Written by Artin Betpera
Three individuals have sued Donald J. Trump for President, Inc. (the “Campaign”) in a class action for alleged violations of the TCPA. Pederson v. Donald J. Trump for President, Inc., No. CV 19-2735 (JRT/HB), 2020 WL 3047779 (D. Minn. June 8, 2020). The lawsuit stems from alleged automated text messages these individuals received from the Campaign without their consent.
The Campaign moved to dismiss the Plaintiffs’ complaint on the basis that (a) Plaintiffs could not establish Article III standing arising out of concrete injury traceable to the text message received from the Campaign; (b) Plaintiffs could not plead the Campaign sent the texts in question using an ATDS; and (c) at least one Plaintiff had agreed to arbitrate his claims against the Campaign. The Court disagreed with each argument and denied the Campaign’s motion to dismiss.
In his ruling, Chief Judge John R. Tunheim found that a single text message is enough to establish Article III standing to sue. While the court acknowledged the Eleventh Circuit’s contrary opinion in Salcedo v. Hanna, 936 F.3d 1162, 1172 (11th Cir. 2019), it agreed with the “logic of the majority of circuits . . . that a text message, while a different format than a phone call, voicemail, or fax, presents at least an equivalent level of disturbance and injury, and thus constitutes a cognizable injury under the TCPA.”
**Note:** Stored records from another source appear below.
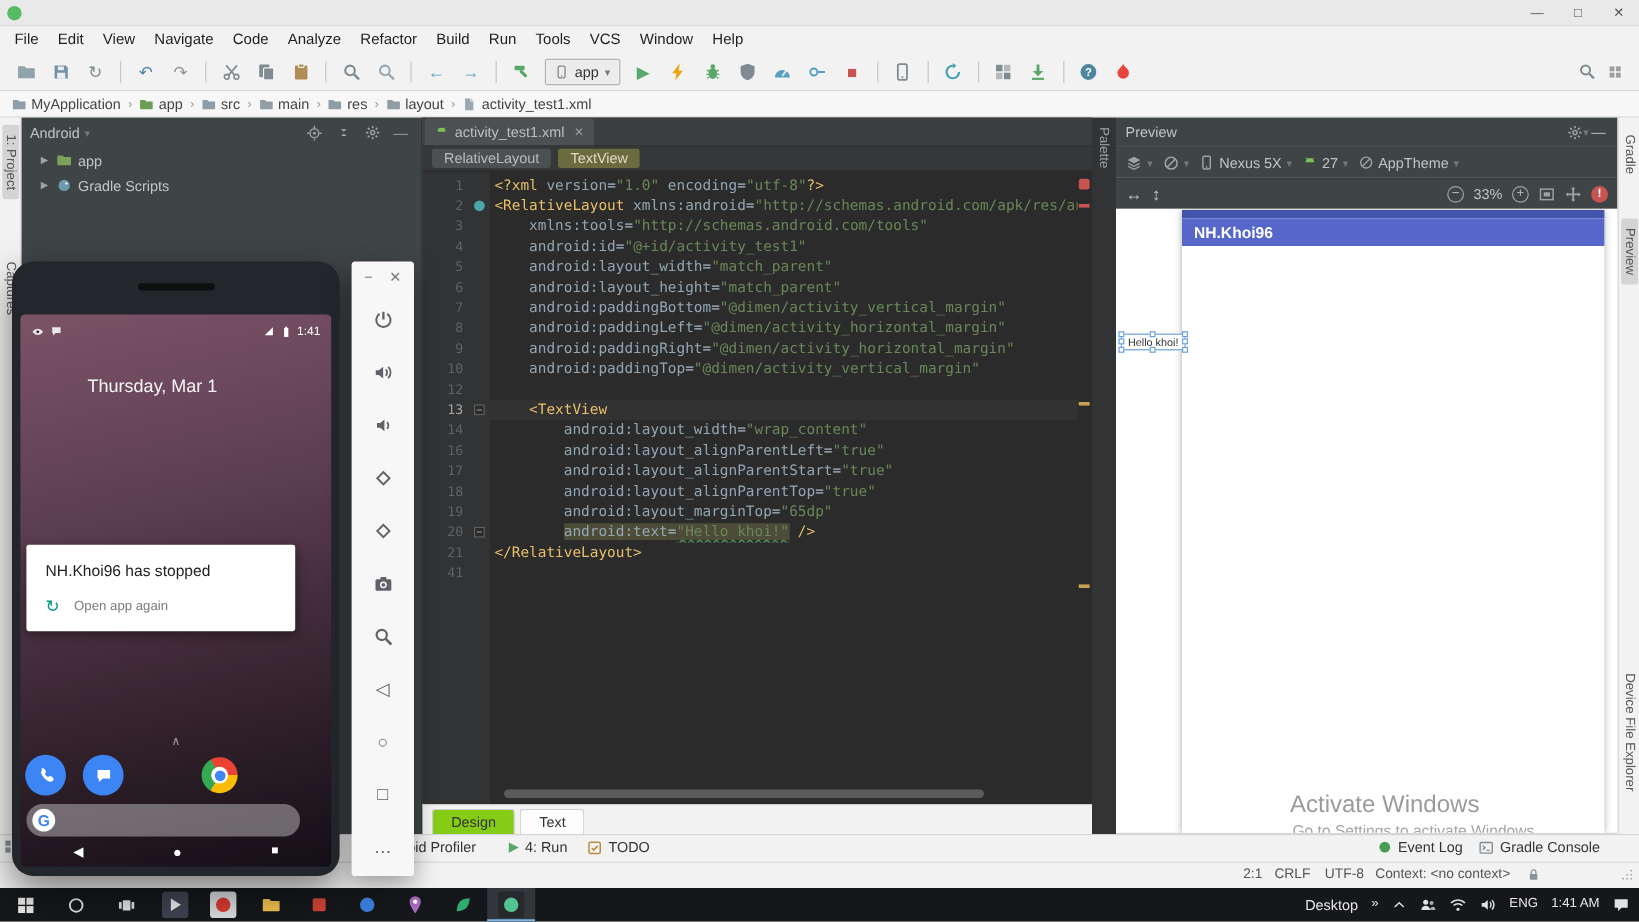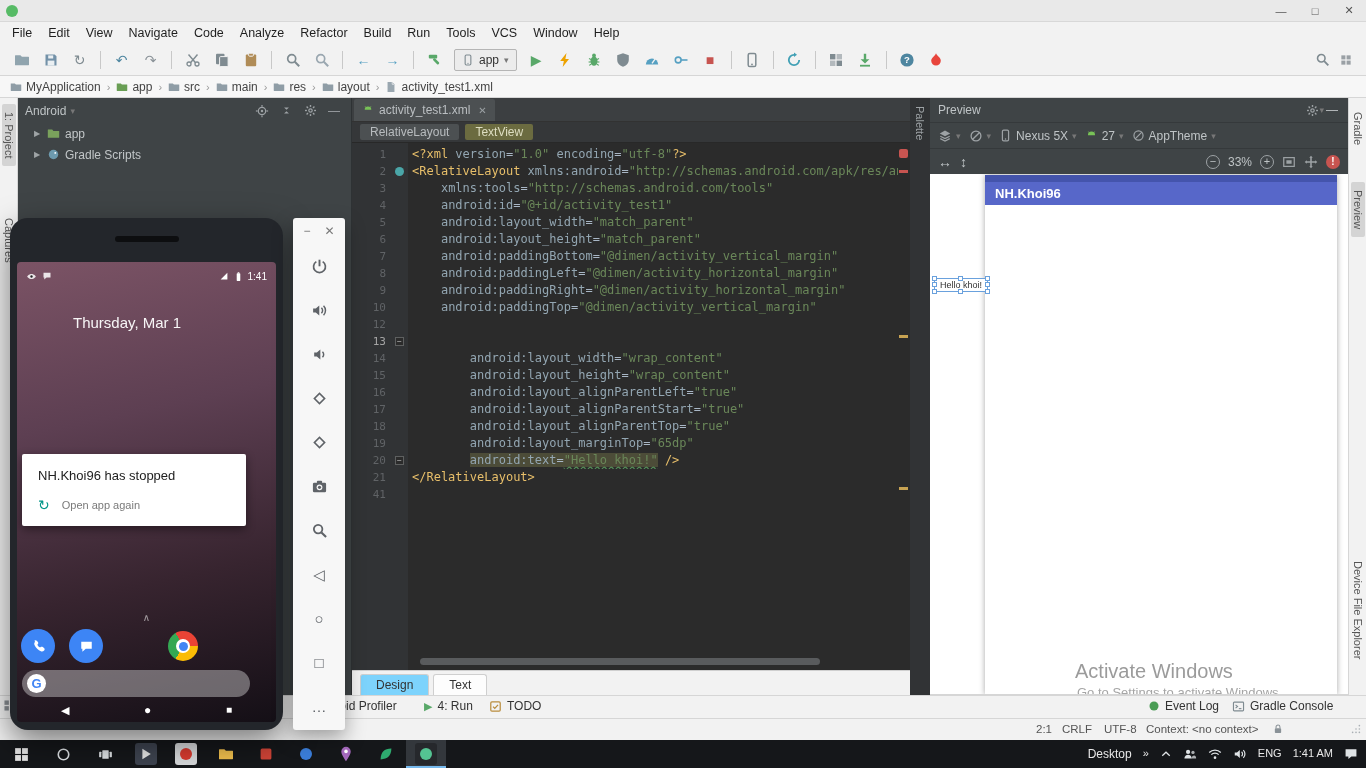--- a/index.html
+++ b/index.html
@@ -588,6 +588,7 @@
             <span class="fc">
               <span class="fbox">−</span>
             </span>
+            <span class="cd"><span class="tk-pl">    </span><span class="tk-tag">&lt;TextView</span></span>
           </div>
           <div class="cl">
             <span class="ln">14</span>

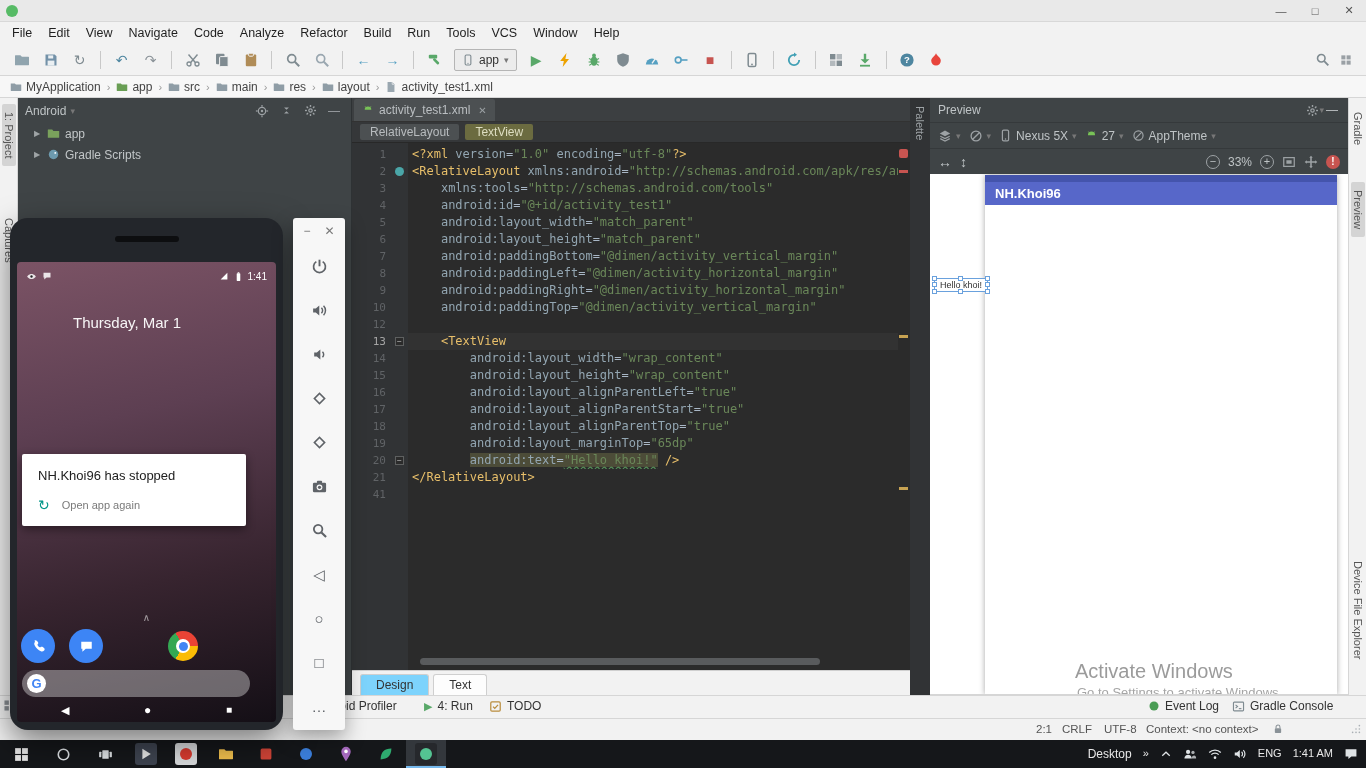--- a/index.html
+++ b/index.html
@@ -596,11 +596,6 @@
             <span class="cd"><span class="tk-pl">        </span><span class="tk-attr">android:layout_width</span><span class="tk-pl">=</span><span class="tk-str">"wrap_content"</span></span>
           </div>
           <div class="cl">
-            <span class="ln">15</span>
-            <span class="fc"></span>
-            <span class="cd"><span class="tk-pl">        </span><span class="tk-attr">android:layout_height</span><span class="tk-pl">=</span><span class="tk-str">"wrap_content"</span></span>
-          </div>
-          <div class="cl">
             <span class="ln">16</span>
             <span class="fc"></span>
             <span class="cd"><span class="tk-pl">        </span><span class="tk-attr">android:layout_alignParentLeft</span><span class="tk-pl">=</span><span class="tk-str">"true"</span></span>

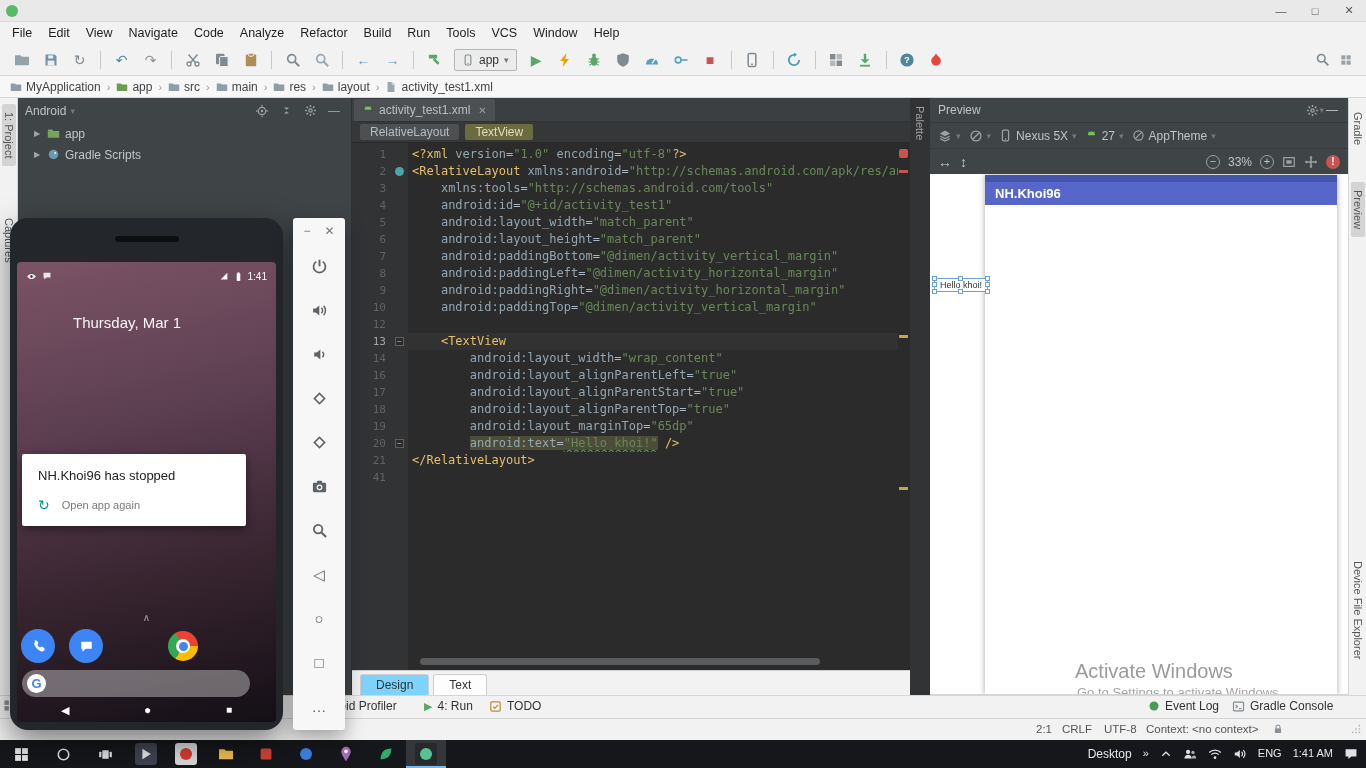--- a/index.html
+++ b/index.html
@@ -65,7 +65,7 @@
   #hscroll{position:absolute;left:56px;right:12px;bottom:5px;height:7px}
   #hthumb{position:absolute;left:12px;width:400px;height:7px;background:#595b5d;border-radius:4px}
   #dstrip{height:25px;background:#f2f2f2;border-top:1px solid #cfcfcf;display:flex;align-items:flex-end;padding-left:8px;gap:4px}
-  .dtab{padding:3px 15px;font-size:12px;color:#333;border:1px solid #cfcfcf;border-bottom:none;background:#7dd3fc;border-radius:3px 3px 0 0}
+  .dtab{padding:3px 15px;font-size:12px;color:#333;border:1px solid #cfcfcf;border-bottom:none;background:#84cc16;border-radius:3px 3px 0 0}
   .dtab.on{background:#fdfdfd}
   
   #palstripe{left:910px;top:98px;width:20px;height:597px;background:#313335}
The court also rejected the Campaign’s challenge to Plaintiffs’ pleading of the Campaign’s use of an ATDS. When faced with this issue at the pleading stage, many courts (including those in Seventh and Eleventh Circuits, but especially those in Circuits like the Eighth that have not yet weighed in) have punted the issue to be decided on summary judgment. In Pederson, the court recognized the split, but swiftly concluded that the opinions of the Second and Ninth Circuit—finding that devices that dial from lists are encompassed by the statutory definition of ATDS—are “more persuasive.”
Lastly, the Campaign presented evidence that an individual entered one of the Plaintiff’s names into the Campaign’s database, along with his actual cell number. Plaintiff disputed that person was him, and the court held that absent additional data “such as location or IP data” (which was not provided), the Campaign had not demonstrated “that [the plaintiff had] agreed to anything at all.”
While the Campaign’s arguments were each rejected by the district court, this ruling may simply be a pit stop on the way to the Eighth Circuit Court of Appeal, particularly as to the purely legal issues of Article III standing and the statutory definition of ATDS. Given the clear split of authority on both issues and their potentially dispositive nature, the lack of decisive guidance from the Eighth Circuit to the lower courts makes this a ripe area for appellate review. The Campaign may, therefore, decide to request interlocutory appellate review of the district court’s ruling.